Agreement on the Conservation of Albatrosses and Petrels

Gough Island reckoned the highest priority for the eradication of its alien House Mice among United Kingdom’s overseas islands by a comparative review

Jeffrey Dawson (RSPB Centre for Conservation Science, Royal Society for the Protection of Birds, Sandy, United Kingdom) and colleagues have published in the journal Conservation Biology on prioritizing islands in the United Kingdom Overseas Territories for the eradication of invasive vertebrates.  Gough Island (World Heritage home of the ACAP-listed and Critically Endangered Tristan Albatross Diomedea dabbenena attacked by introduced House Mice Mus musculus) scores as the highest priority of over 2000 islands in 11 separate territories.

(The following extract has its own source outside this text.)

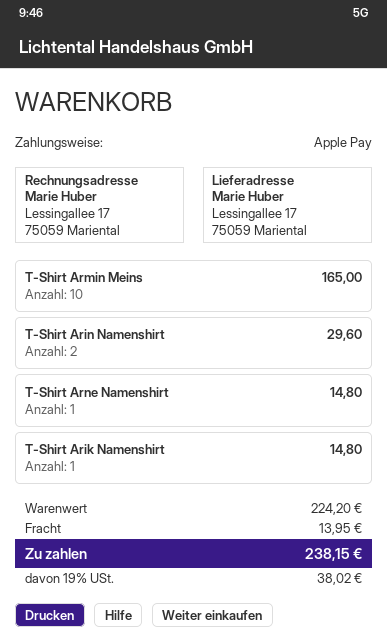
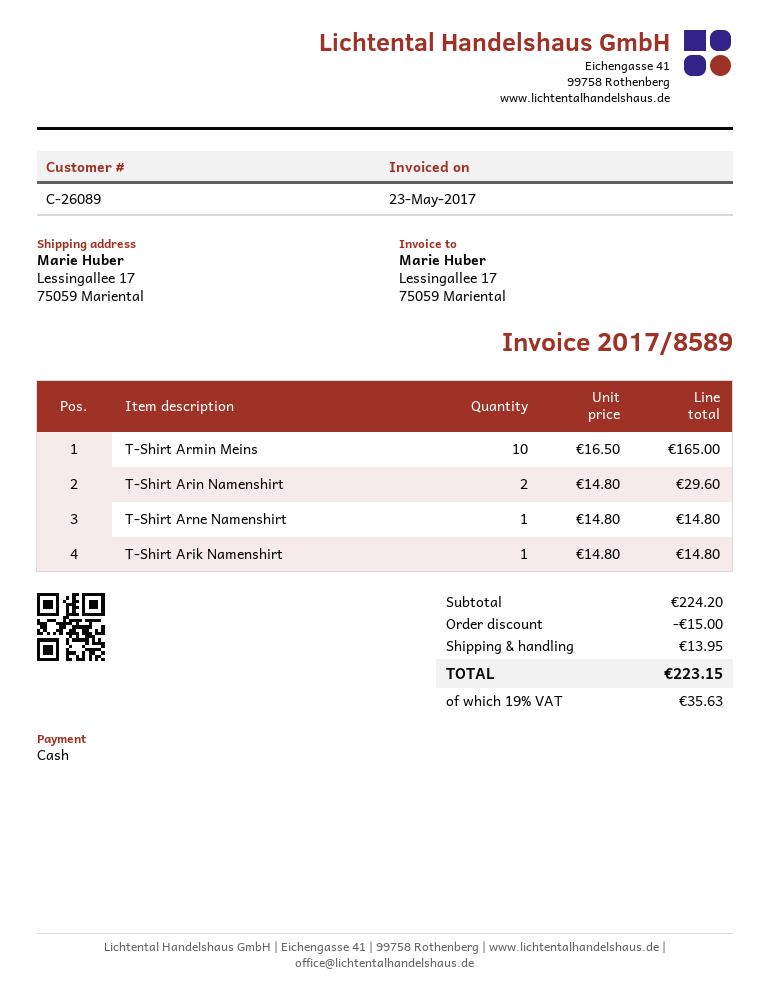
payment method: Apple Pay -> cash
discount: none -> 15.00
tax: 19% = 38.02 -> 19% = 35.63
total: 238.15 -> 223.15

Three other islands supporting ACAP-listed species fall within the top 25 prioritized islands for alien vertebrate eradications: the main island of Tristan da Cunha (6th), South Georgia (Islas Georgias del Sur)* (11th) and New Island, Falkland Islands (Islas Malvinas)* (16th).

The paper’s abstract follows:

“Invasive alien species are one of the primary threats to native biodiversity on islands worldwide.  Consequently, eradicating invasive species from islands has become a mainstream conservation practice.  Deciding which islands have the highest priority for eradication is of strategic importance to allocate limited resources to achieve maximum conservation benefit.  Previous island prioritizations focused either on a narrow set of native species or on a small geographic area.  We devised a prioritization approach that incorporates all threatened native terrestrial vertebrates and all invasive terrestrial vertebrates occurring on 11 U.K. overseas territories, which comprise over 2000 islands ranging from the sub-Antarctic to the tropics.  Our approach includes eradication feasibility and distinguishes between the potential and realistic conservation value of an eradication, which reflects the benefit that would accrue following eradication of either all invasive species or only those species for which eradication techniques currently exist.  We identified the top 25 priority islands for invasive species eradication that together would benefit extant populations of 155 native species including 45 globally threatened species.  The 5 most valuable islands included the 2 World Heritage islands Gough (South Atlantic) and Henderson (South Pacific) that feature unique seabird colonies, and Anegada, Little Cayman, and Guana Island in the Caribbean that feature a unique reptile fauna.  This prioritization can be rapidly repeated if new information or techniques become available, and the approach could be replicated elsewhere in the world.”

A female Tristan Albatross on its Gough nest, photograph by John Cooper

Reference:

Dawson, J., Oppel, S., Cuthbert, R.J., Holmes, N., Bird, J.P., Butchart, S.H.M., Spatz, D.R. & Tershy, B. 2014.  Prioritizing islands for the eradication of invasive vertebrates in the United Kingdom Overseas Territories.  Conservation Biology DOI: 10.1111/cobi.12347.